## Directions for this task
Your answer should consist of every line in the records that holds "prevent".

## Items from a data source
-- Opening Marker --

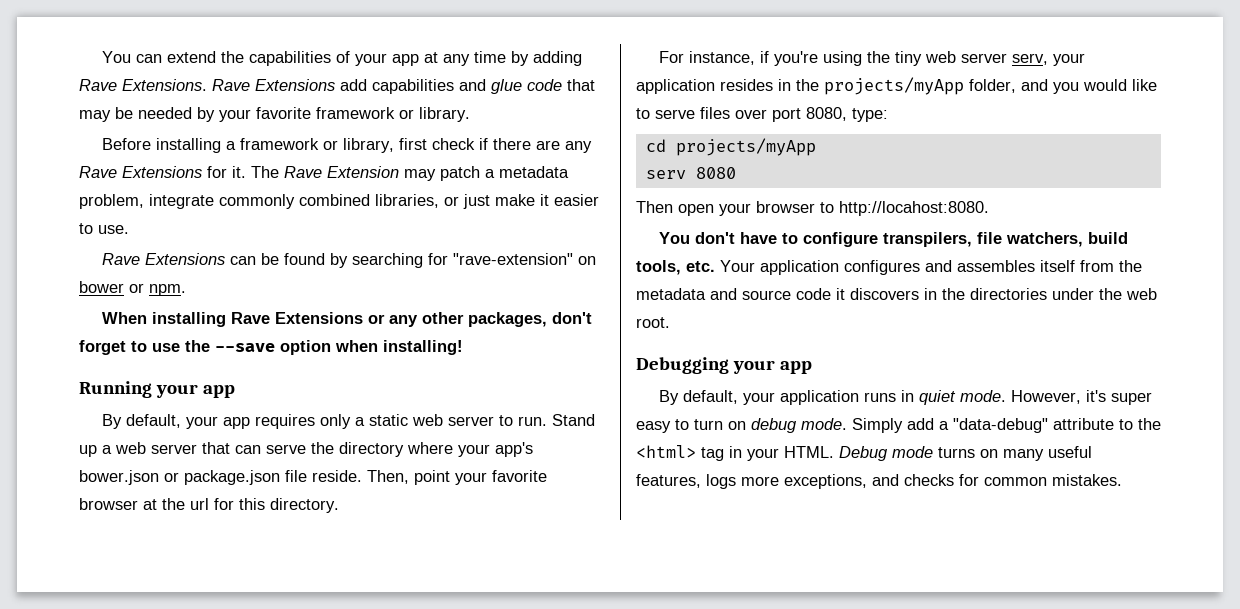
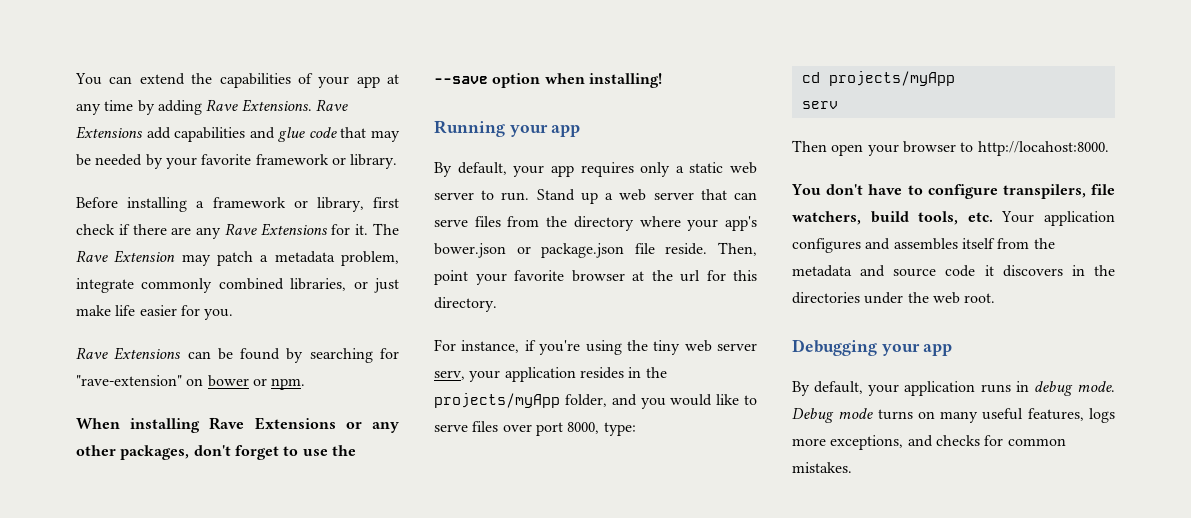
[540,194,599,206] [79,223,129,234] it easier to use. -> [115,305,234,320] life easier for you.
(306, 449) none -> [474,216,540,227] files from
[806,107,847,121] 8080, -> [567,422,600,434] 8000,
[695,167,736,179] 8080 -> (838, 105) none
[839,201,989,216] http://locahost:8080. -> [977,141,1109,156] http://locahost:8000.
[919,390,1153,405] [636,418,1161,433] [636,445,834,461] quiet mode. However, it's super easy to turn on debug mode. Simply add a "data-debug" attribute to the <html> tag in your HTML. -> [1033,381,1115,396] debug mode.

-- Closing Marker --
-- Opening Marker --

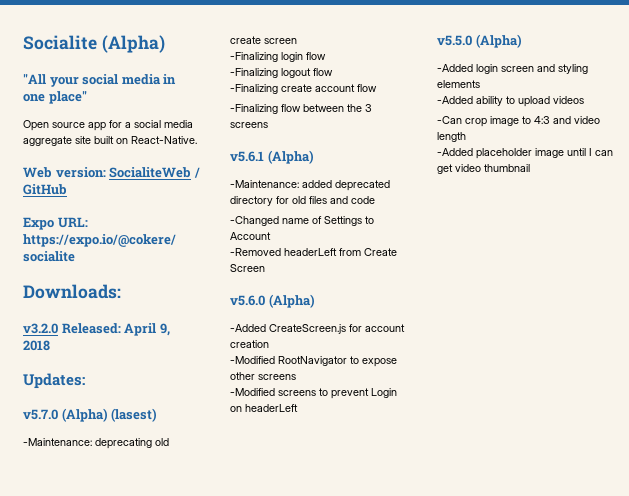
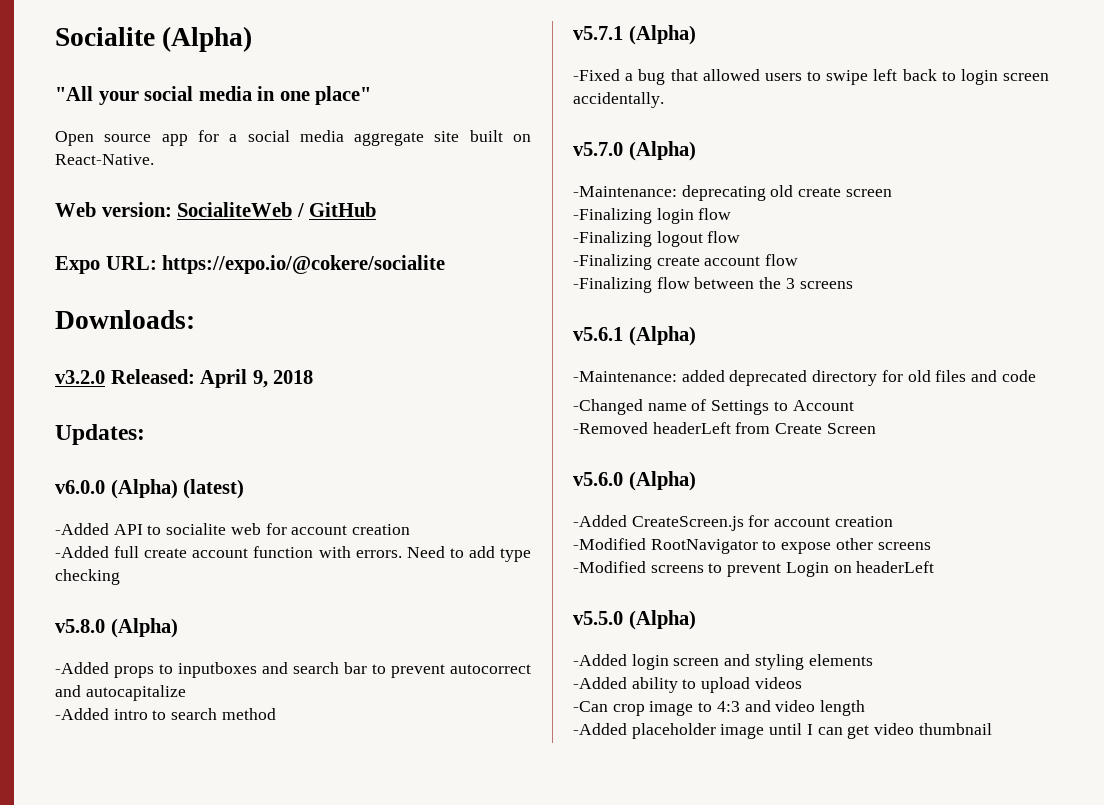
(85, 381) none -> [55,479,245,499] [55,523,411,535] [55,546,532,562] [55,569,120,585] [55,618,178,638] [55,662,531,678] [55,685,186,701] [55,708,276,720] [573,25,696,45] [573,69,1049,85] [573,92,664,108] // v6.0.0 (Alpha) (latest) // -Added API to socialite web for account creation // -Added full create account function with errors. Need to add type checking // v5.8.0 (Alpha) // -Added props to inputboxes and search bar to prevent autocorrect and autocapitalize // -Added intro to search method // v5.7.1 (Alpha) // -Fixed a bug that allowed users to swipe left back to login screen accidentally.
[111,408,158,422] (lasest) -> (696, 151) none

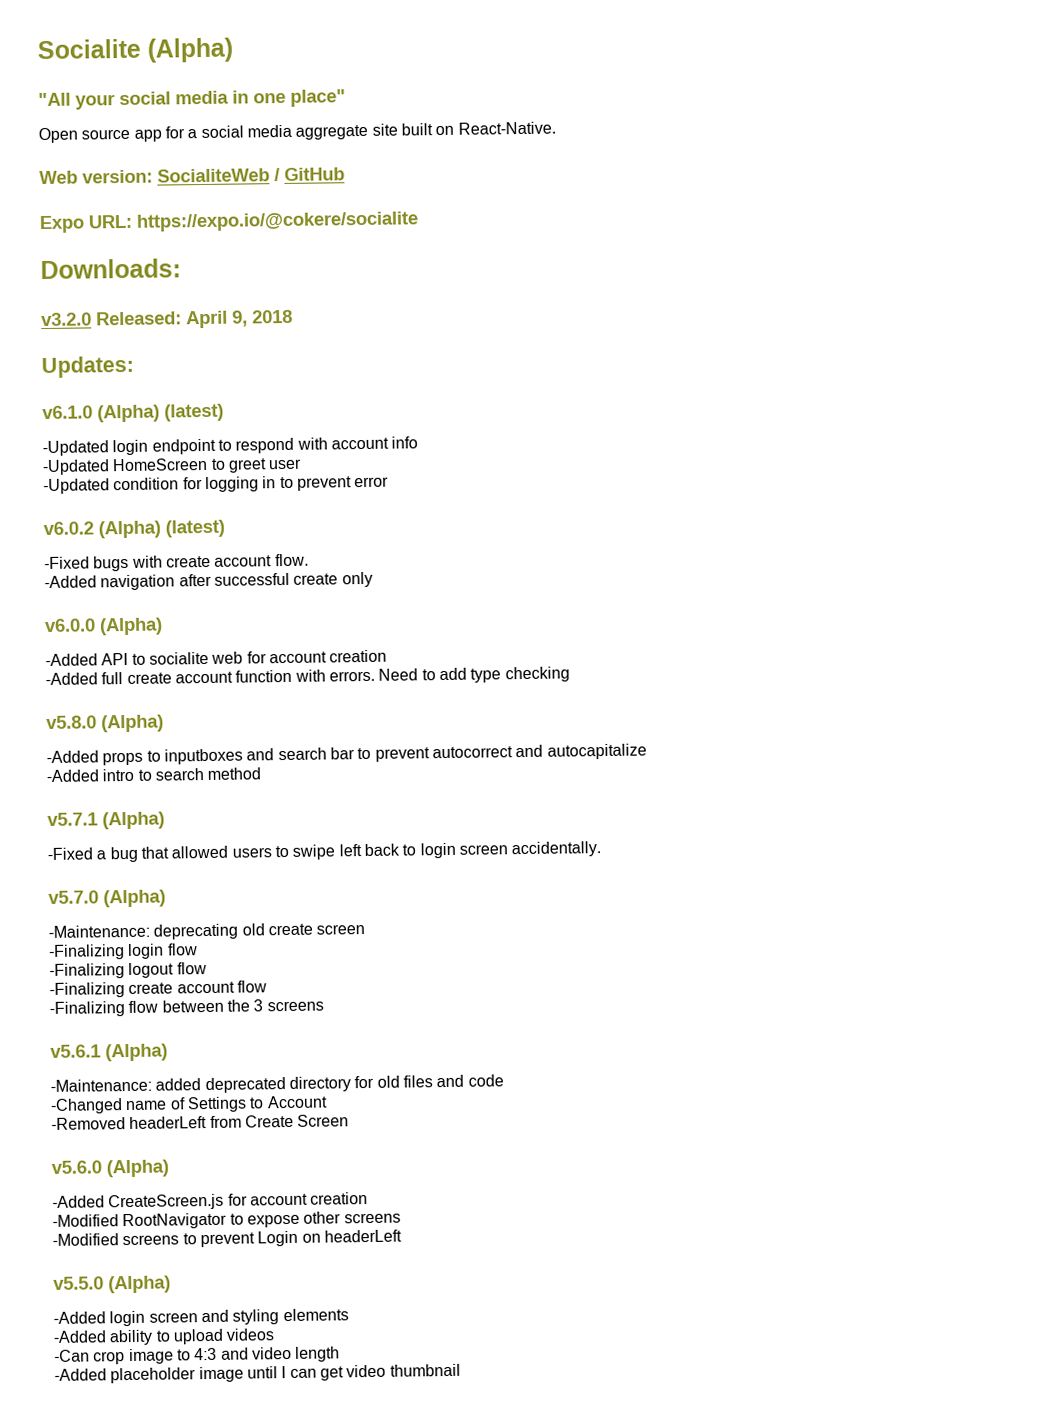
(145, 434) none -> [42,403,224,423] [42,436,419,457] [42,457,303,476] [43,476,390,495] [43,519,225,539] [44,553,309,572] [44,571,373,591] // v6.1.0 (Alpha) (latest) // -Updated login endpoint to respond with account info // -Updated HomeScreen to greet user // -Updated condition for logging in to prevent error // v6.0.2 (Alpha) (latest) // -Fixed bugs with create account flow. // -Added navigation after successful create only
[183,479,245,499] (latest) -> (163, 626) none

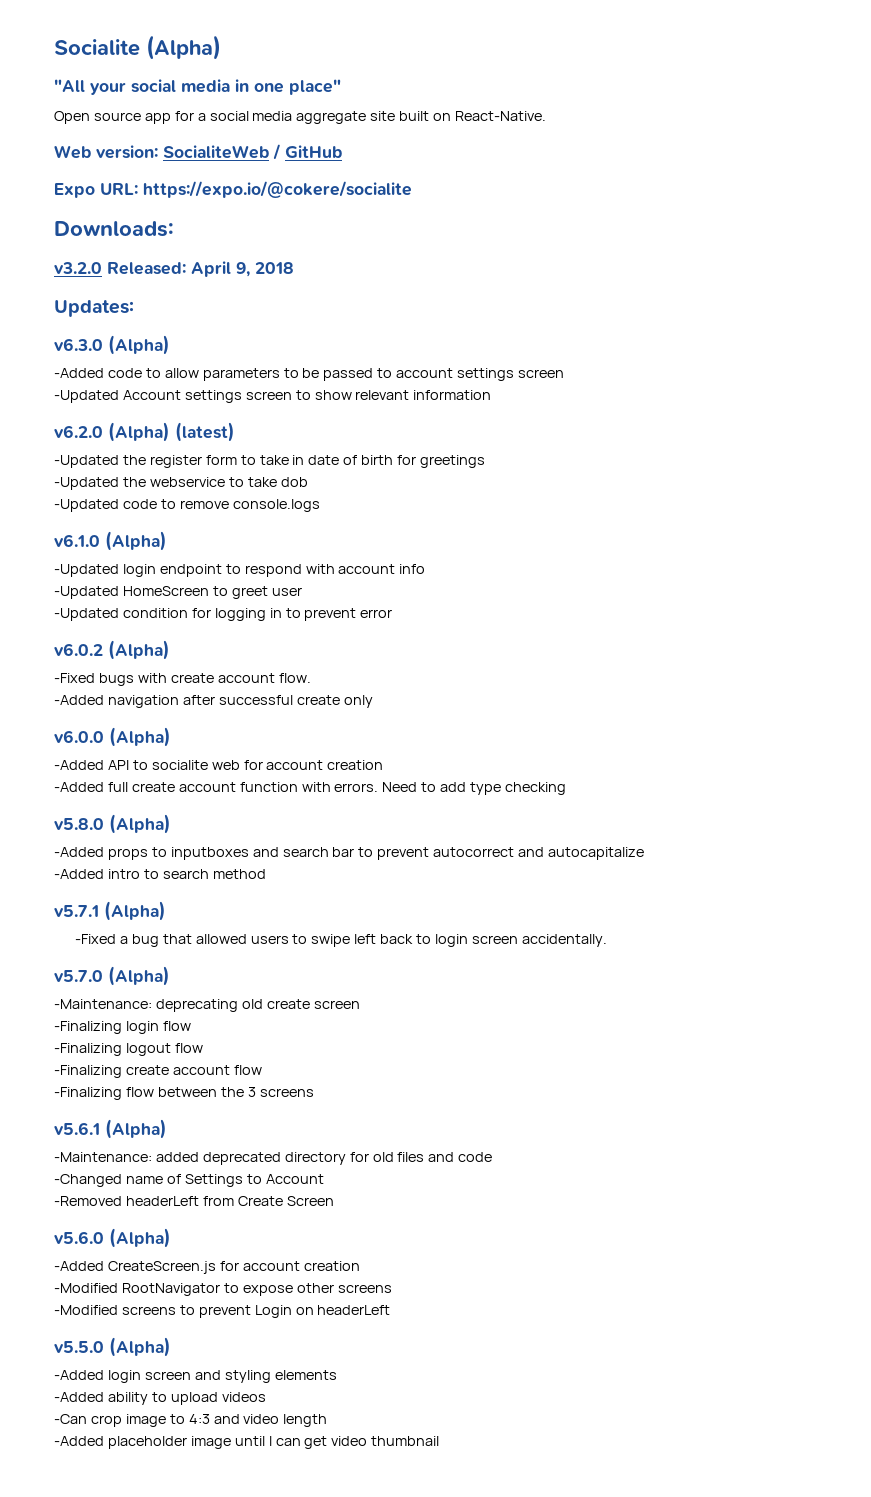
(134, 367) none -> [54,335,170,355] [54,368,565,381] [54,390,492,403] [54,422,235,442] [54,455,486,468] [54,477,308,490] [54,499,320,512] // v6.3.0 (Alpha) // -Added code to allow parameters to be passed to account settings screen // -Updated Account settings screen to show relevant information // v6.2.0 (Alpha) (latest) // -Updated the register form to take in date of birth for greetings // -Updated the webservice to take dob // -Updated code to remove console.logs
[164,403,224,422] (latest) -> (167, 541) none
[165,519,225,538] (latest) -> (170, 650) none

-- Closing Marker --

## Final answer
(85, 381) none -> [55,479,245,499] [55,523,411,535] [55,546,532,562] [55,569,120,585] [55,618,178,638] [55,662,531,678] [55,685,186,701] [55,708,276,720] [573,25,696,45] [573,69,1049,85] [573,92,664,108] // v6.0.0 (Alpha) (latest) // -Added API to socialite web for account creation // -Added full create account function with errors. Need to add type checking // v5.8.0 (Alpha) // -Added props to inputboxes and search bar to prevent autocorrect and autocapitalize // -Added intro to search method // v5.7.1 (Alpha) // -Fixed a bug that allowed users to swipe left back to login screen accidentally.
(145, 434) none -> [42,403,224,423] [42,436,419,457] [42,457,303,476] [43,476,390,495] [43,519,225,539] [44,553,309,572] [44,571,373,591] // v6.1.0 (Alpha) (latest) // -Updated login endpoint to respond with account info // -Updated HomeScreen to greet user // -Updated condition for logging in to prevent error // v6.0.2 (Alpha) (latest) // -Fixed bugs with create account flow. // -Added navigation after successful create only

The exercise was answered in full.